### Instructions to follow
Please repeat the line that contains "discount: none -> 5% = 69.51" and every line after it, exactly, through the end of the records.

----

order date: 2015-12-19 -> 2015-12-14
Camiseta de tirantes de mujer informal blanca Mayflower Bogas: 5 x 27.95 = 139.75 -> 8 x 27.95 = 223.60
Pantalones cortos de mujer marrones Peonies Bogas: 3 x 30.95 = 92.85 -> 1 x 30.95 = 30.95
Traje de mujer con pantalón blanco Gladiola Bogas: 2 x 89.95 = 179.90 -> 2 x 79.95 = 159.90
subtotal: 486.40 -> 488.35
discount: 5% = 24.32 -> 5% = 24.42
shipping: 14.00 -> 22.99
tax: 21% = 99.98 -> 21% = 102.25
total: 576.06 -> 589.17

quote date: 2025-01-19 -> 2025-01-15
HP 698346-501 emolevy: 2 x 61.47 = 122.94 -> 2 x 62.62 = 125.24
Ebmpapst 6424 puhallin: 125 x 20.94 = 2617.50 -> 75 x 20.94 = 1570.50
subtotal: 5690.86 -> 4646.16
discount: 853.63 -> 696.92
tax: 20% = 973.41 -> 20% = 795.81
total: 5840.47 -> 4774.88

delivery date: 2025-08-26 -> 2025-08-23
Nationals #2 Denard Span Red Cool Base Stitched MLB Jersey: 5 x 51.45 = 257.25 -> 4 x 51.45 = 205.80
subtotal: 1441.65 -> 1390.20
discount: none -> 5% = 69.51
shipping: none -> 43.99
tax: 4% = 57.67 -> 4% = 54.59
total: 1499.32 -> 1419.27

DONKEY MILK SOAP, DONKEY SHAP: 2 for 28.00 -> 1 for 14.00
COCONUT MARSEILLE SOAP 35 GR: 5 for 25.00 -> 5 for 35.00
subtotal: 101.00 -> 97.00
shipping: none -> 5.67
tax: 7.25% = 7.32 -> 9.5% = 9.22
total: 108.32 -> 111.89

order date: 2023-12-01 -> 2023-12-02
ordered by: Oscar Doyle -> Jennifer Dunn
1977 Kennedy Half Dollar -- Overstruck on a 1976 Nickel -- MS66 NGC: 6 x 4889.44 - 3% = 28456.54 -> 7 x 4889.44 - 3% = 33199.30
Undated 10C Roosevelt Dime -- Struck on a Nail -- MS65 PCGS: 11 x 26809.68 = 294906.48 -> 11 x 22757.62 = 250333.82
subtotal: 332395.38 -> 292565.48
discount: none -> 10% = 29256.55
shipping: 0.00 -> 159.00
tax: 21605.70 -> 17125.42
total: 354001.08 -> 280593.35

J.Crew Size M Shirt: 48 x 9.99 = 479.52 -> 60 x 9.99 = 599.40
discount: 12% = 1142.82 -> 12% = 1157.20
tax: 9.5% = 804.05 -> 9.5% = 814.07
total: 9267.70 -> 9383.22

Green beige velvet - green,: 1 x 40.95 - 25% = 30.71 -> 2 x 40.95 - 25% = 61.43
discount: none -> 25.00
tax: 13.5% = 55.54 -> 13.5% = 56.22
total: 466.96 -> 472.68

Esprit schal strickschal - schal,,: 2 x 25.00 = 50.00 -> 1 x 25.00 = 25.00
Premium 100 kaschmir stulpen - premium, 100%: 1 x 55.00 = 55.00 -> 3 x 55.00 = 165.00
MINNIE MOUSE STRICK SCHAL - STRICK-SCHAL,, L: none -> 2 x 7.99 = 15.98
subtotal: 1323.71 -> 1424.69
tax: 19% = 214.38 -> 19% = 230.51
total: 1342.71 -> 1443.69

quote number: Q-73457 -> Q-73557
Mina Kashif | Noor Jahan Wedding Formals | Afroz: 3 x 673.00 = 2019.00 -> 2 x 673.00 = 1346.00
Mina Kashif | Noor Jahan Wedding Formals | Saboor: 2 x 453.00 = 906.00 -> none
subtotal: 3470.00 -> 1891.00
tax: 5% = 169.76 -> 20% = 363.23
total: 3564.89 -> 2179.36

----

### Expected output
discount: none -> 5% = 69.51
shipping: none -> 43.99
tax: 4% = 57.67 -> 4% = 54.59
total: 1499.32 -> 1419.27

DONKEY MILK SOAP, DONKEY SHAP: 2 for 28.00 -> 1 for 14.00
COCONUT MARSEILLE SOAP 35 GR: 5 for 25.00 -> 5 for 35.00
subtotal: 101.00 -> 97.00
shipping: none -> 5.67
tax: 7.25% = 7.32 -> 9.5% = 9.22
total: 108.32 -> 111.89

order date: 2023-12-01 -> 2023-12-02
ordered by: Oscar Doyle -> Jennifer Dunn
1977 Kennedy Half Dollar -- Overstruck on a 1976 Nickel -- MS66 NGC: 6 x 4889.44 - 3% = 28456.54 -> 7 x 4889.44 - 3% = 33199.30
Undated 10C Roosevelt Dime -- Struck on a Nail -- MS65 PCGS: 11 x 26809.68 = 294906.48 -> 11 x 22757.62 = 250333.82
subtotal: 332395.38 -> 292565.48
discount: none -> 10% = 29256.55
shipping: 0.00 -> 159.00
tax: 21605.70 -> 17125.42
total: 354001.08 -> 280593.35

J.Crew Size M Shirt: 48 x 9.99 = 479.52 -> 60 x 9.99 = 599.40
discount: 12% = 1142.82 -> 12% = 1157.20
tax: 9.5% = 804.05 -> 9.5% = 814.07
total: 9267.70 -> 9383.22

Green beige velvet - green,: 1 x 40.95 - 25% = 30.71 -> 2 x 40.95 - 25% = 61.43
discount: none -> 25.00
tax: 13.5% = 55.54 -> 13.5% = 56.22
total: 466.96 -> 472.68

Esprit schal strickschal - schal,,: 2 x 25.00 = 50.00 -> 1 x 25.00 = 25.00
Premium 100 kaschmir stulpen - premium, 100%: 1 x 55.00 = 55.00 -> 3 x 55.00 = 165.00
MINNIE MOUSE STRICK SCHAL - STRICK-SCHAL,, L: none -> 2 x 7.99 = 15.98
subtotal: 1323.71 -> 1424.69
tax: 19% = 214.38 -> 19% = 230.51
total: 1342.71 -> 1443.69

quote number: Q-73457 -> Q-73557
Mina Kashif | Noor Jahan Wedding Formals | Afroz: 3 x 673.00 = 2019.00 -> 2 x 673.00 = 1346.00
Mina Kashif | Noor Jahan Wedding Formals | Saboor: 2 x 453.00 = 906.00 -> none
subtotal: 3470.00 -> 1891.00
tax: 5% = 169.76 -> 20% = 363.23
total: 3564.89 -> 2179.36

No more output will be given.